If a many-electron Hamiltonian $H$ commutes with ${\vec L}^2, {\vec S}^2, {\vec J}^2$, and $J_z$ but not $L_z$ and $S_z$, the energy eigenstates are designated by $|LSJM_J\rangle$. Since there is no external field (no breakdown of rotational symmetry) that distinguishes different values of $M_J$, the energy cannot depend on $M_J$ and therefore, such a state, for a given value of $J$ will have a $(2J+1)$-fold degeneracy.

It is clear that the energy eigenstates $|LSJM_J\rangle$ are not labeled by $M_L, M_S$ because $H$ does not commute with $L_z, S_z$. But is there any chance that the energy depends on $M_L$ and/or $M_S$? Does the absence of an external field (rotational symmetry) also exclude the possibility of energy depending on $M_L$ and/or $M_S$?


1 Answer 1


$M_L$ and $M_S$ are actually still good quantum numbers for stretched states even for non-zero external fields.

You have already established that the energy does not depend on $M_J$. The number of states is "conserved" as you break symmetries. Each state in the broken-LS coupling régime is "adiabatically" connected to the zero-field LS coupling régime.
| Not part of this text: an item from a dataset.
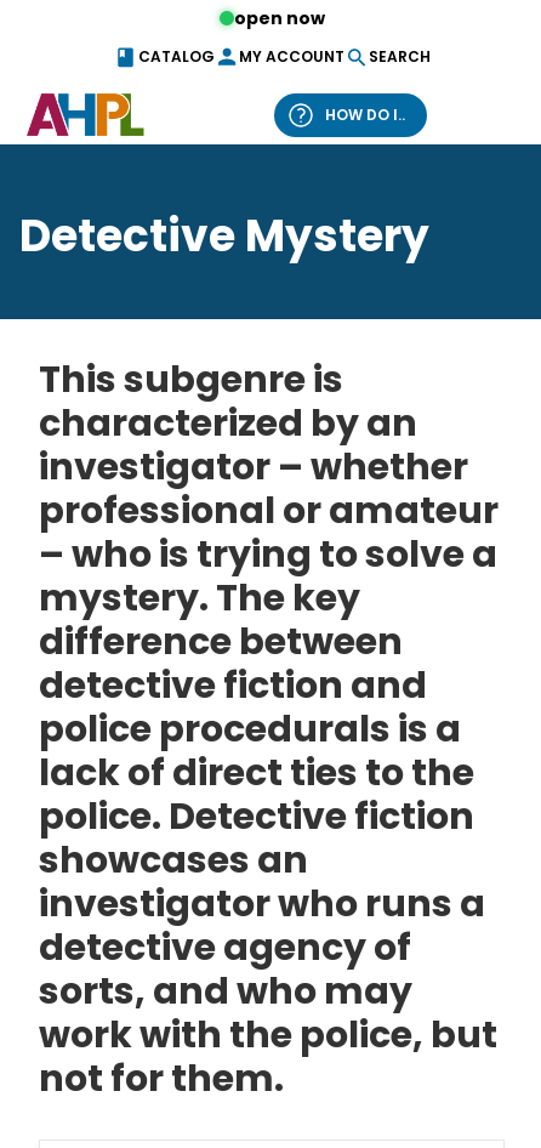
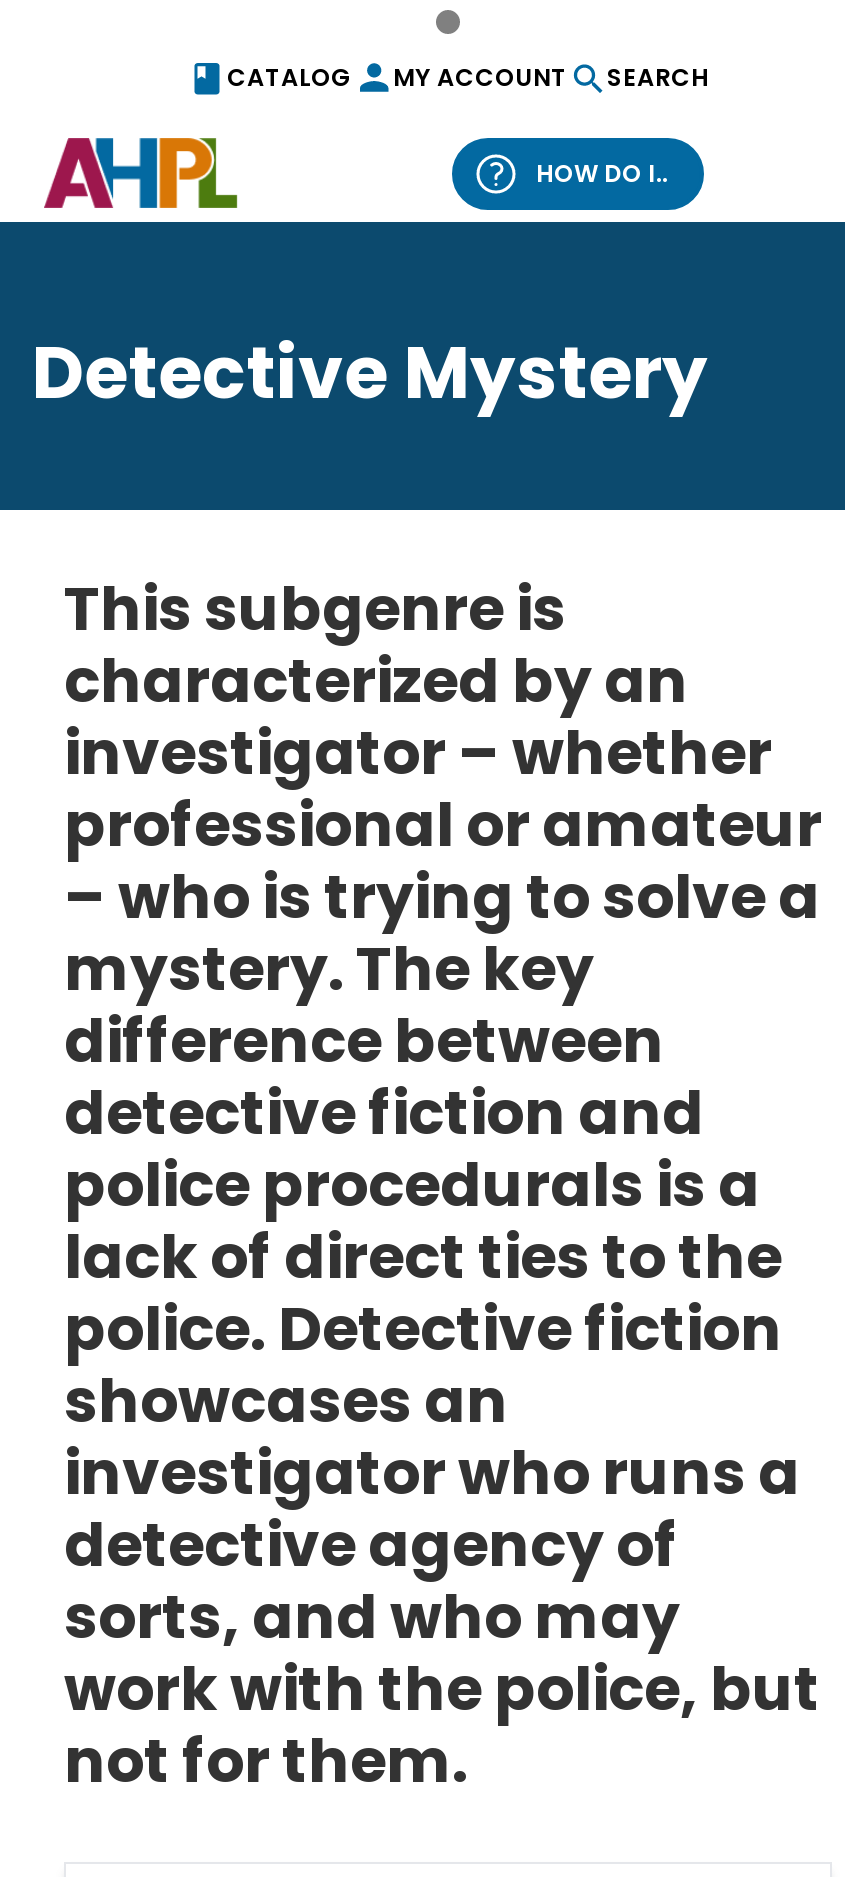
[234,6,324,30] open now -> none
Meaning you can connect an $|M_L, M_S\rangle$ state at $|\mathbf{B}|\neq 0$ to an $|M_J\rangle$ state as $|\mathbf{B}|\rightarrow 0$.
So why would the energy depend on $M_S$ or $M_L$, if it does not depend on $M_J$?

Physically, in order for the energy to depend on the quantum number $M_L$ or $M_S$, you need an interaction that couples to the orbital ($L$) or spin ($S$) angular momentum of the electron(s) respectively. This could, for instance, be an electric field (Stark effect) or a magnetic field (Zeeman effect).
So if you have no external field of any kind, and therefore no interaction that would change the energy of the electron(s), why would there be such a dependence in the energy?
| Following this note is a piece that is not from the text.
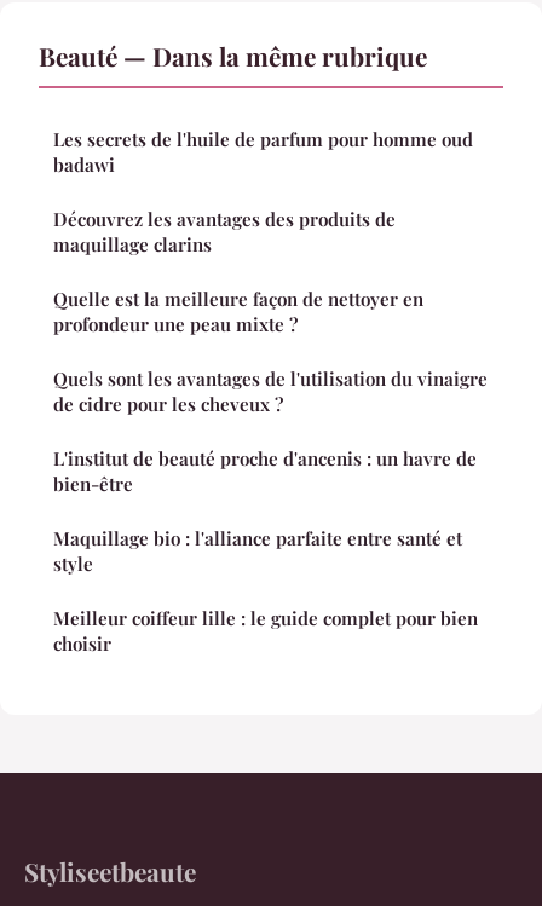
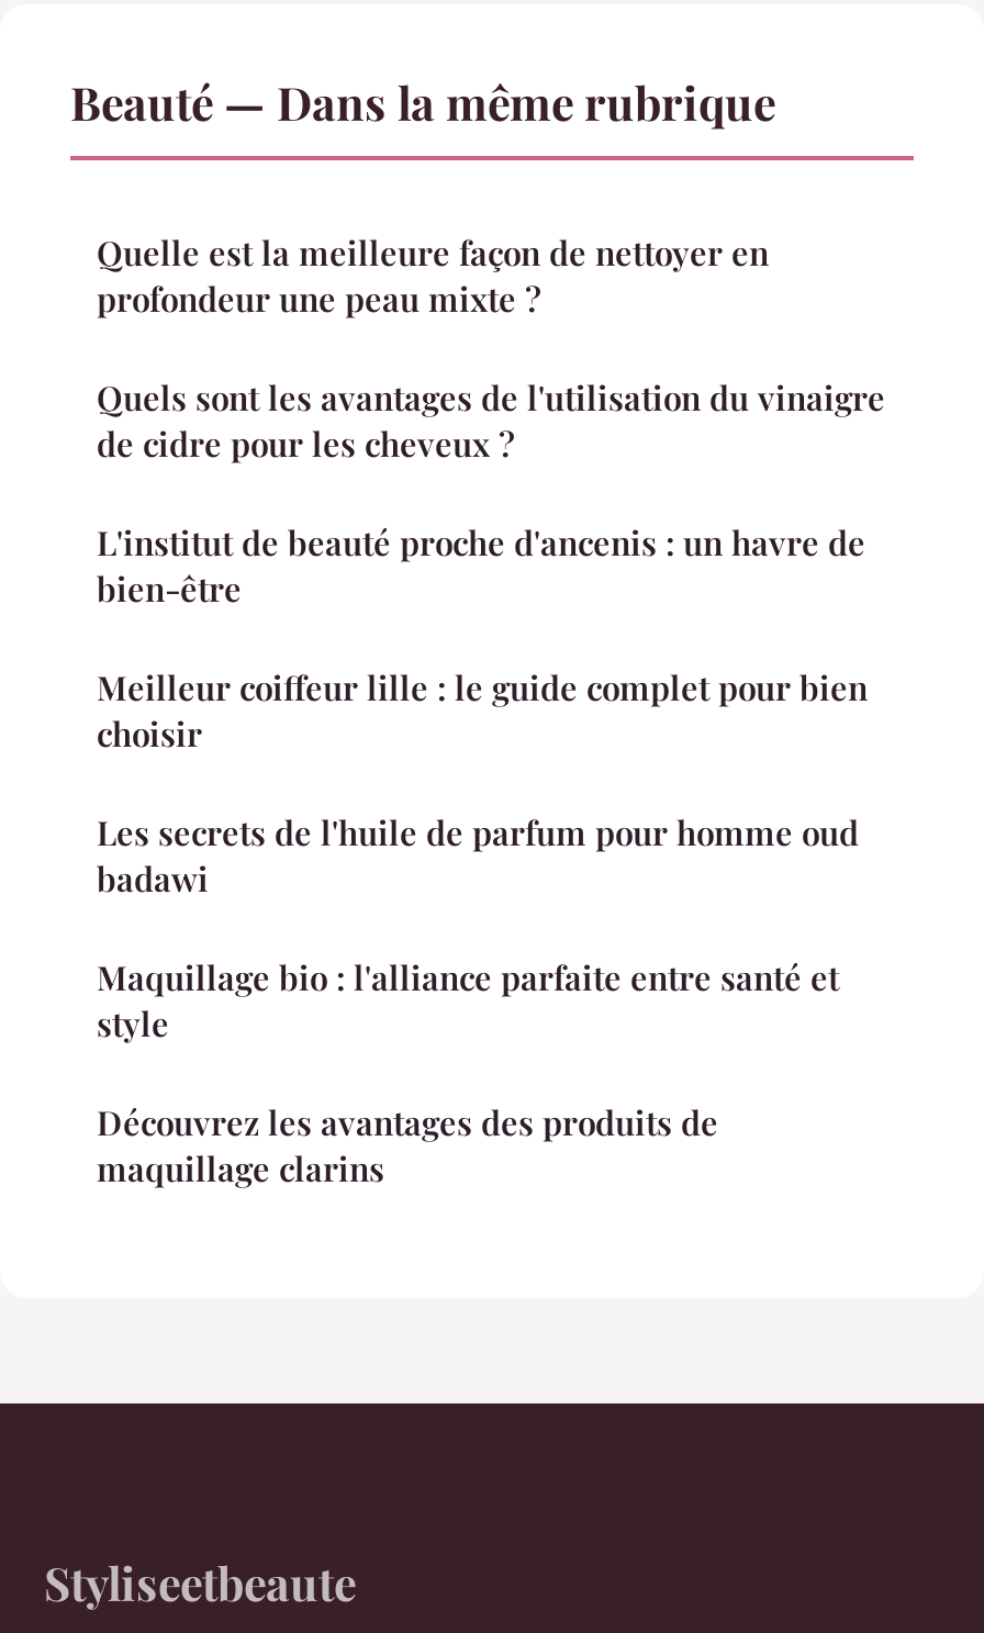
moved [53,127,473,177] -> [97,810,859,901]: Les secrets de l'huile de parfum pour homme oud | badawi
moved [53,207,396,256] -> [97,1100,718,1190]: Découvrez les avantages des produits de | maquillage clarins
moved [53,287,488,496] -> [97,231,885,611]: Quelle est la meilleure façon de nettoyer en | profondeur une peau mixte ? | Quels sont les avantages de l'utilisation du vinaigre | de cidre pour les cheveux ? | L'institut de beauté proche d'ancenis : un havre de | bien-être
moved [53,606,478,656] -> [97,665,868,756]: Meilleur coiffeur lille : le guide complet pour bien | choisir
From the "symmetry" perspective, notice that it is slightly less trivial that simple rotational symmetry.
An external electric field along $z$ breaks rotational symmetry, but the Stark effect causes the energy splitting to go as $|m_J|$. To break the symmetry between $\pm m_J$, you need to also break time-reversal symmetry. With, for instance, an external magnetic field: the Zeeman effect, in fact, results in the energy splitting to go as $\propto m_J$.